No estande do MDHC, o especialista em educação Almerico Lima, integrante do projeto, dividiu mesa com a ministra dos Direitos Humanos e da Cidadania, Macaé Evaristo, na palestra “A EJA e a Justiça Climática”. Em sua fala, Almerico ressaltou que o conhecimento é chave para enfrentar desigualdades históricas, afirmando que a educação de jovens e adultos é um caminho poderoso para o fortalecimento de direitos, para a compreensão da crise climática e para a construção de sociedades mais justas.

“Transformar o mundo começa com a educação”, reforçou, destacando como a EJA pode preparar comunidades vulnerabilizadas para compreender riscos, lutar por políticas públicas e participar ativamente das decisões que moldam seu território.

Do debate científico ao diálogo comunitário: presença ampliada na UFPA

Após a programação no estande do MDHC, a delegação do ALFA-EJA Brasil seguiu para a Universidade Federal do Pará (UFPA). Lá participou do Puxirum de Mulheres Defensoras de Direitos Humanos e Socioambientais da Amazônia, encontro que reuniu lideranças femininas de diversos territórios amazônicos.

Ainda na UFPA, o projeto marcou presença na Cúpula dos Povos, espaço que reúne movimentos sociais e organizações de base durante a COP. Almerico Lima voltou a palestrar — desta vez sobre “A Educação e Luta de Classes Diante da Crise Climática”, abordando como a vulnerabilidade climática se entrelaça com desigualdades sociais, econômicas e históricas.

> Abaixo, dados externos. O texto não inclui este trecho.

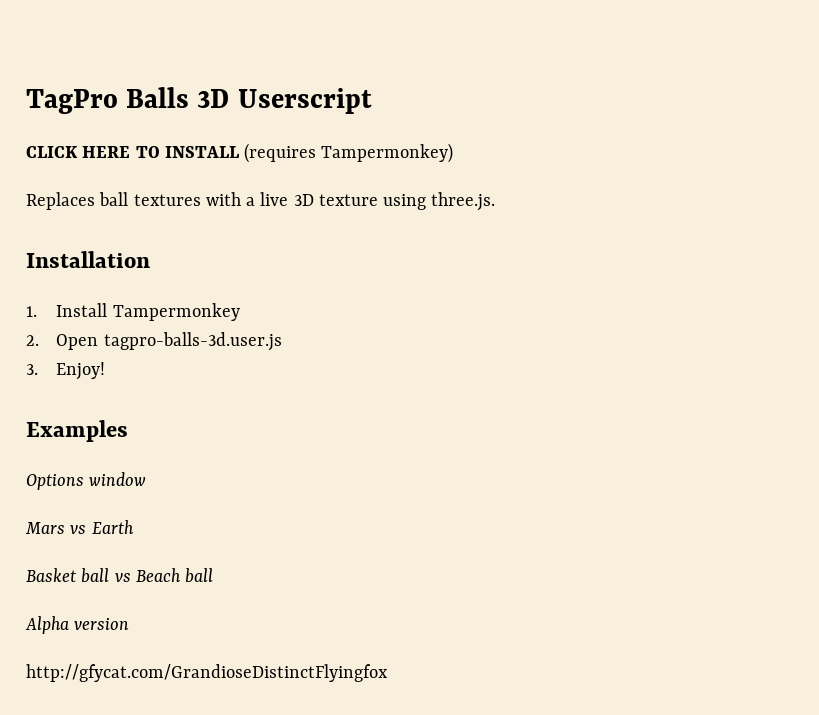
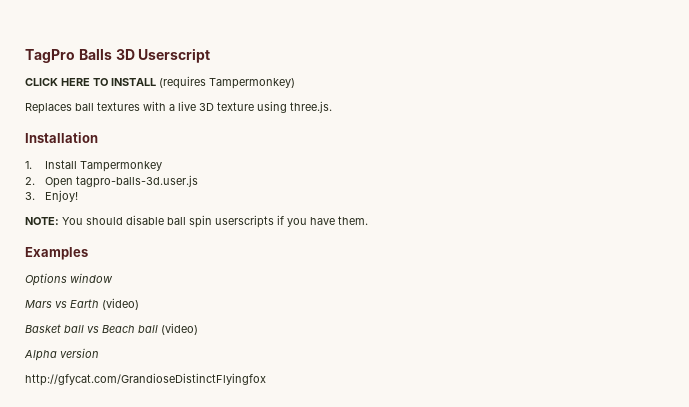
(106, 371) none -> [25,215,368,228] // NOTE: You should disable ball spin userscripts if you have them.
(134, 527) none -> [102,298,139,310] (video)
(214, 575) none -> [161,323,198,335] (video)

Material educativo para fortalecer a mobilização

Durante os três dias de participação na COP 30, a equipe do ALFA-EJA Brasil distribuiu dezenas de kits com ecobags, folders, blocos de anotações,  cadernetas e canetas com a identidade visual do projeto. O material, além de apresentar o propósito da iniciativa que conta com a parceria da Petrobras, também serviu como ferramenta de sensibilização sobre o papel da educação na construção de uma transição ecológica justa.

Educação como pilar da ação climática

A presença do ALFA-EJA Brasil na COP 30 reforçou um recado fundamental: enfrentar a crise climática exige garantir acesso ao conhecimento, ao letramento e à participação social de todas as pessoas, especialmente aquelas historicamente excluídas das políticas públicas.

Ao incorporar a EJA na agenda ambiental, o projeto mostrou que a transição justa começa pela inclusão — e que educar é, também, uma forma de defender direitos e proteger o planeta.